==== ENTRIES SHOWN

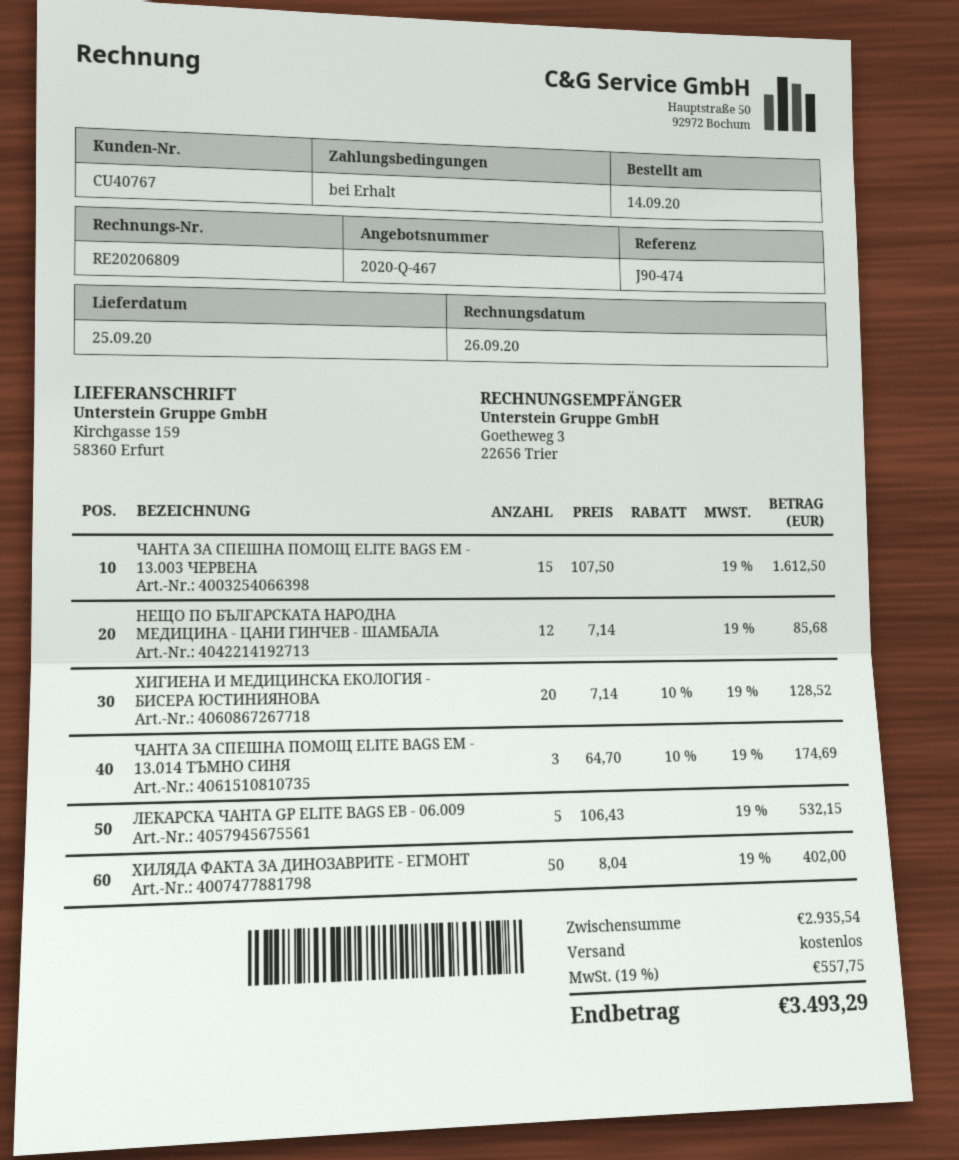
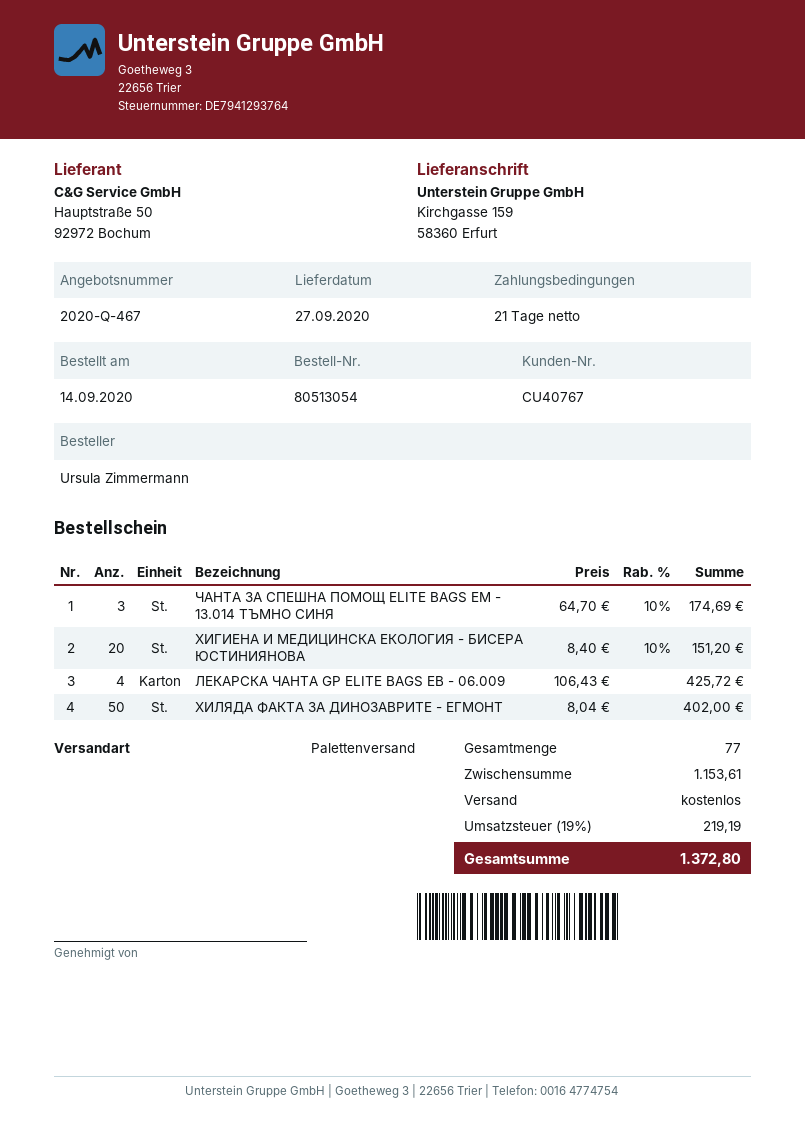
delivery date: 2020-09-25 -> 2020-09-27
payment terms: on receipt -> 21 days
ЧАНТА ЗА СПЕШНА ПОМОЩ ELITE BAGS EM - 13.003 ЧЕРВЕНА: 15 x 107.50 = 1612.50 -> none
НЕЩО ПО БЪЛГАРСКАТА НАРОДНА МЕДИЦИНА - ЦАНИ ГИНЧЕВ - ШАМБАЛА: 12 x 7.14 = 85.68 -> none
ХИГИЕНА И МЕДИЦИНСКА ЕКОЛОГИЯ - БИСЕРА ЮСТИНИЯНОВА: 20 x 7.14 - 10% = 128.52 -> 20 x 8.40 - 10% = 151.20
ЛЕКАРСКА ЧАНТА GP ELITE BAGS EB - 06.009: 5 x 106.43 = 532.15 -> 4 x 106.43 = 425.72
subtotal: 2935.54 -> 1153.61
tax: 19% = 557.75 -> 19% = 219.19
total: 3493.29 -> 1372.80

========

YOUR GOAL -> Identify each line in the entries with the word "none" and copy it.

OUTPUT ->
ЧАНТА ЗА СПЕШНА ПОМОЩ ELITE BAGS EM - 13.003 ЧЕРВЕНА: 15 x 107.50 = 1612.50 -> none
НЕЩО ПО БЪЛГАРСКАТА НАРОДНА МЕДИЦИНА - ЦАНИ ГИНЧЕВ - ШАМБАЛА: 12 x 7.14 = 85.68 -> none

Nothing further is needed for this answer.